(Beginning of Records)

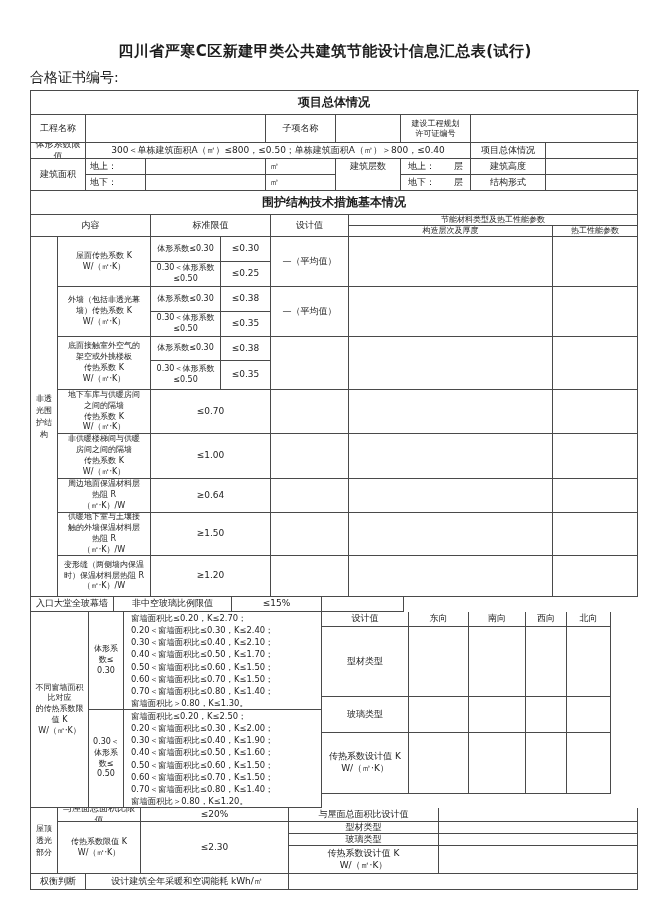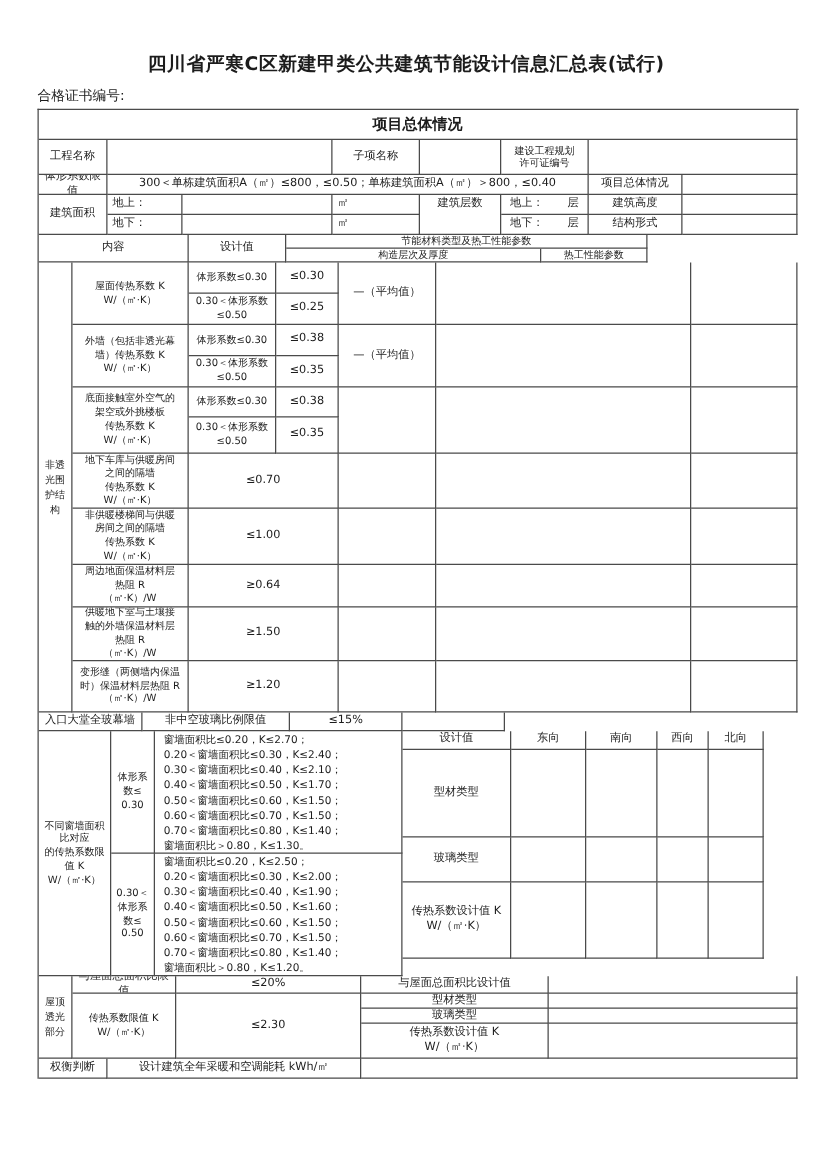--- a/index.html
+++ b/index.html
@@ -9,7 +9,7 @@
     overflow:hidden;
   }
   .title{padding-top:42px;text-align:center;font-size:15px;font-weight:bold;letter-spacing:.5px;}
-  .cert{margin:8px 0 3px 30px;font-size:11px;}
+  .cert{margin:8px 0 3px 30px;font-size:14px;}
   .sheet{width:608px;margin-left:30px;}
   .tbl{border-top:1px solid #4a4a4a;border-left:1px solid #4a4a4a;}
   .r{display:flex;align-items:stretch;}

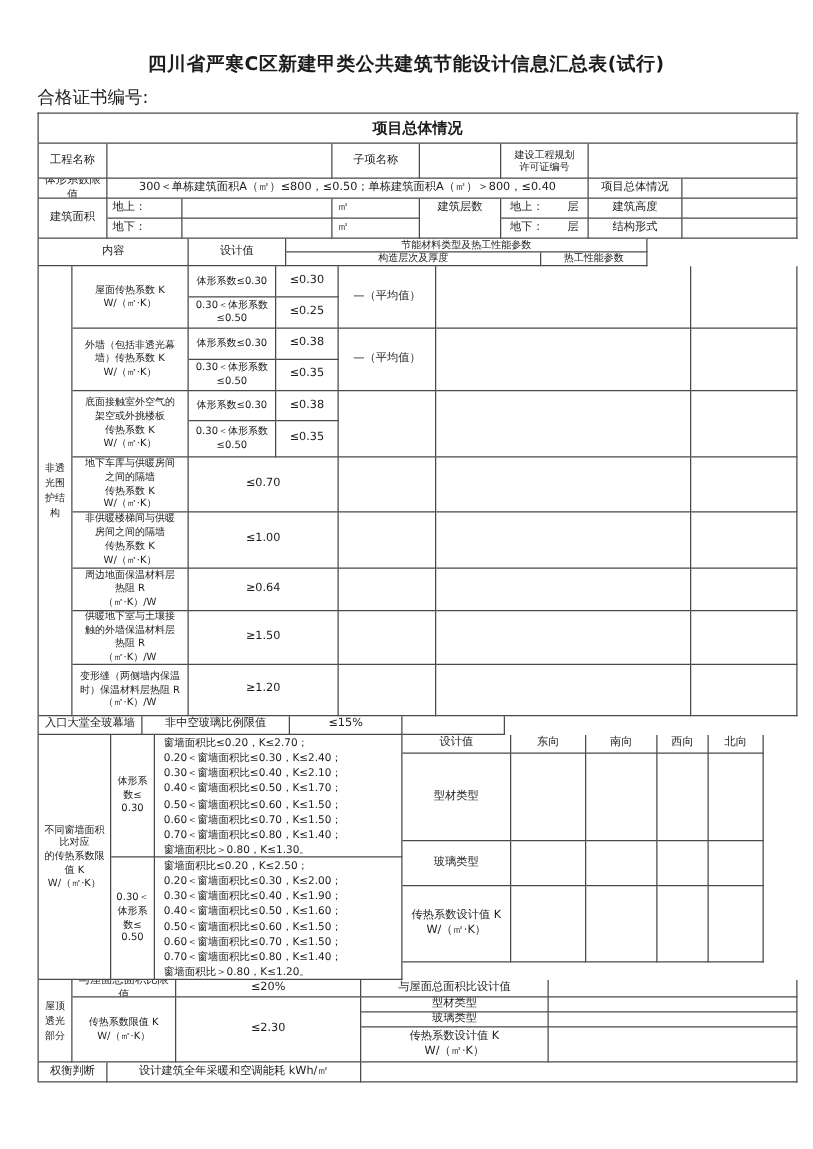--- a/index.html
+++ b/index.html
@@ -88,6 +88,9 @@
     </div>
   </div>
 
+  <div class="r" style="height:24px">
+    <div class="c hd" style="width:607px">围护结构技术措施基本情况</div>
+  </div>
 
   <div class="r" style="height:22px">
     <div class="c" style="width:120px">内容</div>

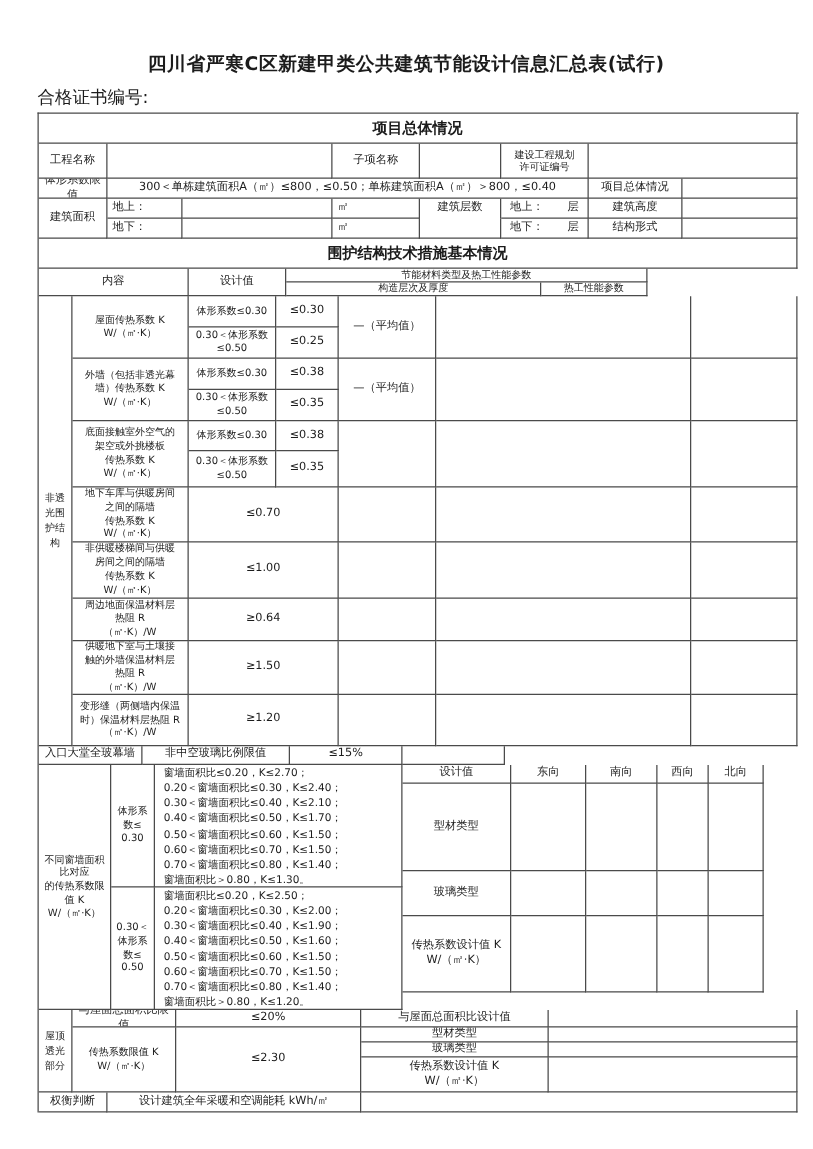--- a/index.html
+++ b/index.html
@@ -94,6 +94,7 @@
 
   <div class="r" style="height:22px">
     <div class="c" style="width:120px">内容</div>
+    <div class="c" style="width:120px">标准限值</div>
     <div class="c" style="width:78px">设计值</div>
     <div class="col" style="width:289px">
       <div class="r" style="height:11px">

(End of Records)

• Problem requirements
Quote everything in the listing above exactly; pictures are the only thing to omit.

• Answer area
--- a/index.html
+++ b/index.html
@@ -9,7 +9,7 @@
     overflow:hidden;
   }
   .title{padding-top:42px;text-align:center;font-size:15px;font-weight:bold;letter-spacing:.5px;}
-  .cert{margin:8px 0 3px 30px;font-size:11px;}
+  .cert{margin:8px 0 3px 30px;font-size:14px;}
   .sheet{width:608px;margin-left:30px;}
   .tbl{border-top:1px solid #4a4a4a;border-left:1px solid #4a4a4a;}
   .r{display:flex;align-items:stretch;}

--- a/index.html
+++ b/index.html
@@ -88,6 +88,9 @@
     </div>
   </div>
 
+  <div class="r" style="height:24px">
+    <div class="c hd" style="width:607px">围护结构技术措施基本情况</div>
+  </div>
 
   <div class="r" style="height:22px">
     <div class="c" style="width:120px">内容</div>

--- a/index.html
+++ b/index.html
@@ -94,6 +94,7 @@
 
   <div class="r" style="height:22px">
     <div class="c" style="width:120px">内容</div>
+    <div class="c" style="width:120px">标准限值</div>
     <div class="c" style="width:78px">设计值</div>
     <div class="col" style="width:289px">
       <div class="r" style="height:11px">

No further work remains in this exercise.